Bishop became an avid gardener and fisherman in Key West. She tended fruit trees and vegetable and herb gardens, and she brought home offshore pelagics including wahoo and dolphin, as well as reef fish like red snapper. She shipped Moore many packages of her favorite local foods: mangoes, sugar apples, guava, sapodilla, and Spanish lime; Brazo Fuerte brand Cuban coffee; and odd packaged "cuban products" including “garlicky olives” and papaya concentrate. Bishop’s initiation into Key West cooking came with the hire of her housekeeper, Mrs. Almyda, or “Mrs. A.,” as Bishop called her. The poet adored Almyda’s local specialties, which included fresh green turtle consommé and conch chowder.
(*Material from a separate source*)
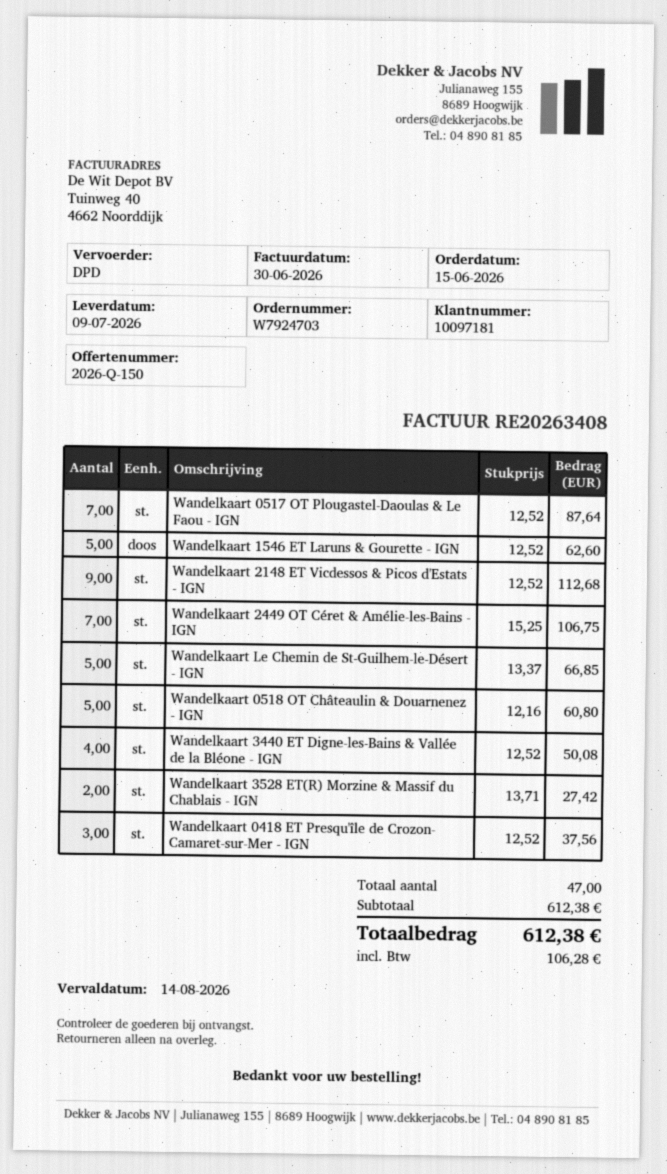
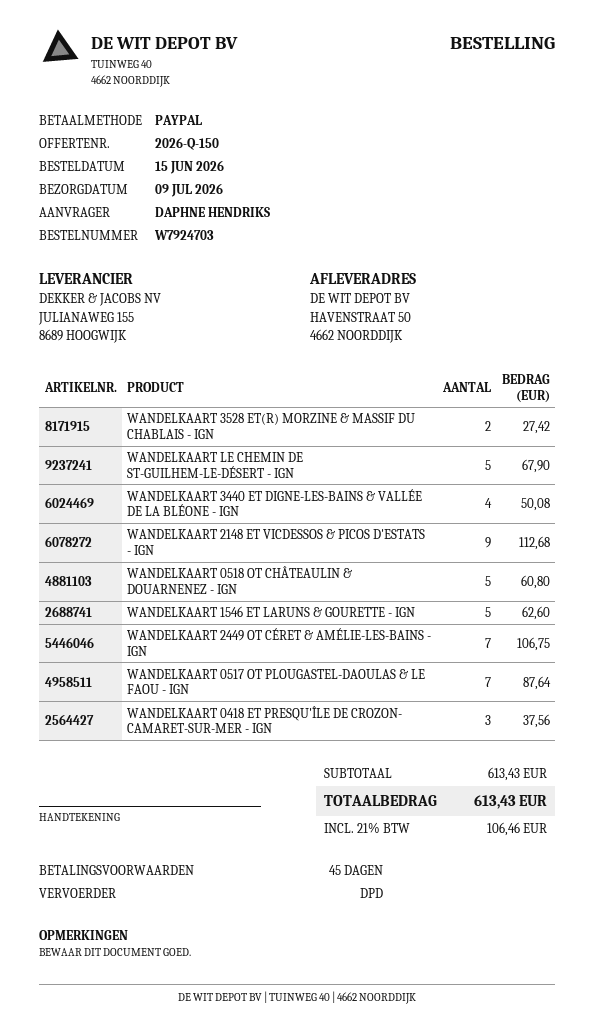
Wandelkaart Le Chemin de St-Guilhem-le-Désert - IGN: 5 for 66.85 -> 5 for 67.90
subtotal: 612.38 -> 613.43
tax: 106.28 -> 106.46
total: 612.38 -> 613.43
With Bishop fond of so much to eat and drink Key West, this will be an expansive menu. Fit for a large group, it will be suitable for the party welcoming a dear friend, who has finally come flying over the Brooklyn and Bahia Honda bridges to visit.

~ELIZABETH BISHOP’S MENU FOR THE MUSE & MISS MOORE~
“I hate to think that the human race can’t get proper nourishment from all the beautiful things– meat, fish, fowl, and fruits– that there are to eat in the world."

DRINKS: First, a selection of "cool-drinks," including tamarind water, papaya soda, and Mrs. Almyda’s dream limeade. Second, Daiquiris from fresh-picked lime juice and Cuban rum. Have also on hand: sherry, Coca-Cola, Scotch.

STARTER: Flatbread with homemade sea grape jelly and fresh avocado salad.

SOUP: Green turtle* soup

SALAD: Composed of garden-fresh lettuce, radishes, carrots, mint, parsley, tomatoes, zucchini, endive, and herbs

FISH: Fresh-caught whole Red Snapper; grilled Wahoo and Dolphin.

FRUIT: Tree-ripened banana, mango, sour-sop, oranges, sugar-apples, guava, sapodilla, and Spanish lime.
In her first package of mangos, Bishop wrote Moore with instructions for how to eat one: "In Cuba or Mexico they have special two-pronged forks for mangoes, but you can use a kitchen fork. You stick it in the stem end and if you do it right the fork will go into the soft end of the seed and hold the mango firm. Then you peel it down from the top and eat it off the fork like a lollipop, being very careful not to get the juice on your clothes because it stains badly."

COFFEE, TEA: Brazo Fuerte Cuban coffee; Mr. Morgan’s Private Brand tea.

MORNING AFTER: Abbott’s Elixir, a vitamin medicine; salt pills. Bishop believed in the restorative qualities of each.

*Note: This recipe will be exceedingly difficult to replicate. At one time a staple in Key West, green turtle is now protected under the Endangered Species Act, rendering it a federal offense to capture or kill an individual turtle.